Cooperation would ideally be with any carmaker that Volvo agrees to work with on sharing development costs on smaller cars, Jacoby said in the interview at the Automotive News Europe World Congress conference in Monaco.

Volvo has been considering an assembly plant in North America to hedge against its heavy dependence on the euro. In the past, Jacoby has said the automaker would consider a partner for the project, ideally located in the United States or Mexico.

Volvo, which Zhejiang Geely bought from Ford Motor Co. in August 2010 for $1.8 billion, has a target of almost doubling sales to 800,000 cars and sport-utility vehicles by 2020 from 449,255 deliveries in 2011.

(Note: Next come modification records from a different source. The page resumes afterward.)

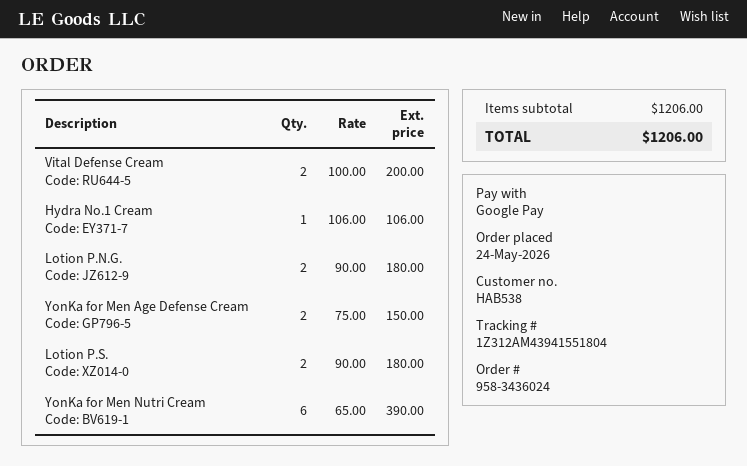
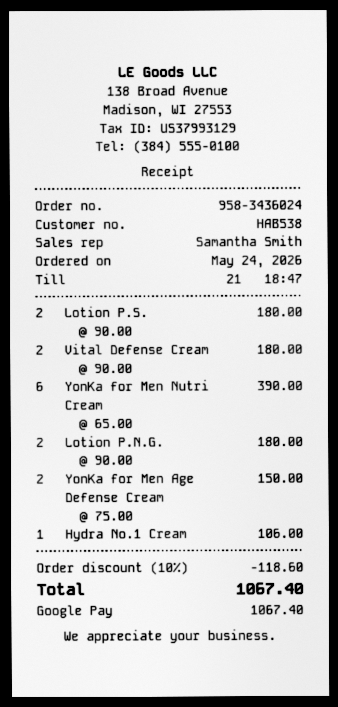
Vital Defense Cream: 2 x 100.00 = 200.00 -> 2 x 90.00 = 180.00
discount: none -> 10% = 118.60
total: 1206.00 -> 1067.40

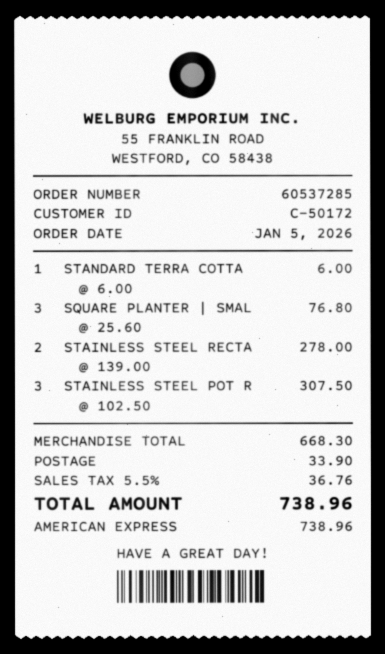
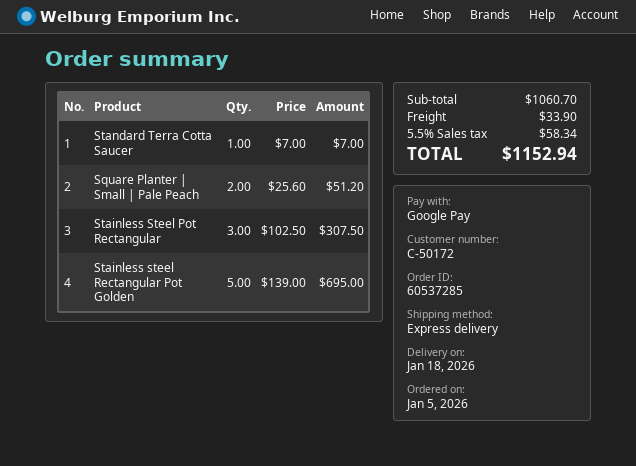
payment method: American Express -> Google Pay
STANDARD TERRA COTTA: 1 x 6.00 = 6.00 -> 1 x 7.00 = 7.00
SQUARE PLANTER | SMAL: 3 x 25.60 = 76.80 -> 2 x 25.60 = 51.20
STAINLESS STEEL RECTA: 2 x 139.00 = 278.00 -> 5 x 139.00 = 695.00
subtotal: 668.30 -> 1060.70
tax: 5.5% = 36.76 -> 5.5% = 58.34
total: 738.96 -> 1152.94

It plans to invest about $11 billion over the next several years, including construction of two car factories and an engine plant in China. Volvo is “open to everybody” as a partner, including Fiat SpA, Jacoby said.

The Turin, Italy-based carmaker is already active in the U.S. through the takeover of Chrysler Group LLC that’s part of Fiat CEO Sergio Marchionne’s growth strategy. “Fiat is obviously one of the alternatives,” Jacoby said. “If you speak to Marchionne, just tell him to call me.”